Psi y que

El Presidente “buena vibra”

El capitalismo salvaje se caracteriza por la creación artificial de escasez y no por la creación de mayor prosperidad. Así, cada día hay personas -como el Presidente de la República- que en medio de la montaña rusa que vive el tipo cambiario, la impunidad, corrupción, inseguridad pública desbordada y la victoria de Donald Trump en las elecciones presidenciales de EU, pide a los mexicanos ser "optimistas, tener buena vibra y proyectar energía".

No debiera sorprendernos, la retórica basura de Peña Nieto todavía persuade a buena parte de la población. El gobierno actual ha transitado de la telecracia a la represión, del acarreo explícito a la burocracia demagógica. Y quizás, esto se debe a lo que Platón hace más de 2000 años, al discutir los tipos de regímenes, se adelantó a llamar "tiranía" en su libro: "La República". Así, las masas no identifican la manipulación mediática que los somete a una verdadera lobotomía voluntaria.

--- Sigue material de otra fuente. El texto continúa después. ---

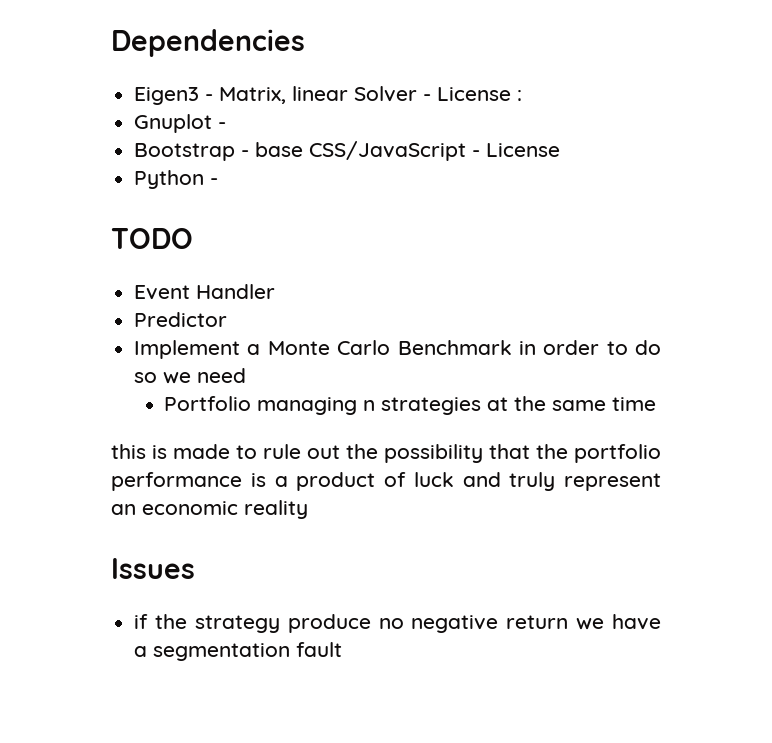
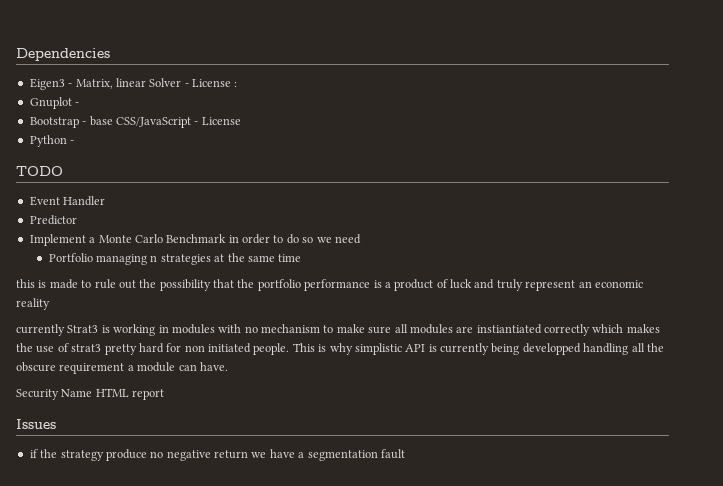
(308, 509) none -> [16,324,660,336] [16,343,664,355] [16,362,228,374] [16,388,165,400] // currently Strat3 is working in modules with no mechanism to make sure all modules are instiantiated correctly which makes the use of strat3 pretty hard for non initiated people. This is why simplistic API is currently being developped handling all the obscure requirement a module can have. // Security Name HTML report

En este contexto, crisis estructurales y problemas de salud mental son los blancos mercadológicos perfectos para el avance de la irracionalidad. Decretos, pensamientos positivos, buenas vibras, pseudociencias dispositivos motivacionales de adiestramiento puro "coaching- y "energías curativas" resultan ideales para ciudadanos con dificultad para apropiarse reflexivamente del conocimiento, que muestran una dependencia exacerbada de sus creencias y un marcado fetichismo por las mercancías emocionales. De hecho, el "mejor" branding de tales estrategias mediáticas, es otorgarle a las creencias, categoría de conocimientos.

Un estudio reciente y desarrollado en la Universidad de Waterloo afirma que las personas que asumen al pensamiento "positivo" como profundo, sabio o guía para la acción, son menos reflexivas, presentan menos habilidades cognitivas, muestran una propensión a la irracionalidad y a las ideas conspirativas. (Pennycook, Cheyne, Barr y Koehler, 2015). Lo grave es que la "filosofía" presidencial eleva al pensamiento positivo al rango de política pública, al mismo nivel que la manipulación estadística y las predicciones esperanzadoras, siempre incumplidas; una marea de mensajes escapistas, un negacionismo del malestar subjetivo que no retrocederá y una forma de aceptar sin discutir que, si no disfrutas de la vida se debe seguramente a que algo has hecho algo "mal", no has decretado, no has tenido buena vibra o no has creído; porque creer es crear. Nada más falso.

Cuando la selección mexicana de futbol es considerado símbolo heroico nacional, un narcicista funge como Presidente y las masas no intuyen la distracción, tenemos entonces ese México que asume a las "energías" como pilares del desarrollo y no al trabajo digno, a la ética, la justicia social y la erradicación de la impunidad. Las "buenas vibras" siempre implicarán una dosis de irresponsabilidad; quizás por eso a tantos les fascina. Lo sé, hay explicaciones que rompen el encanto, a eso me dedico, es mi trabajo favorito como Psicólogo. En tanto, disfrutemos las últimas cápsulas de optimismo desbordante de nuestro presidente: "Porque lo bueno casi no se cuenta, pero cuenta mucho".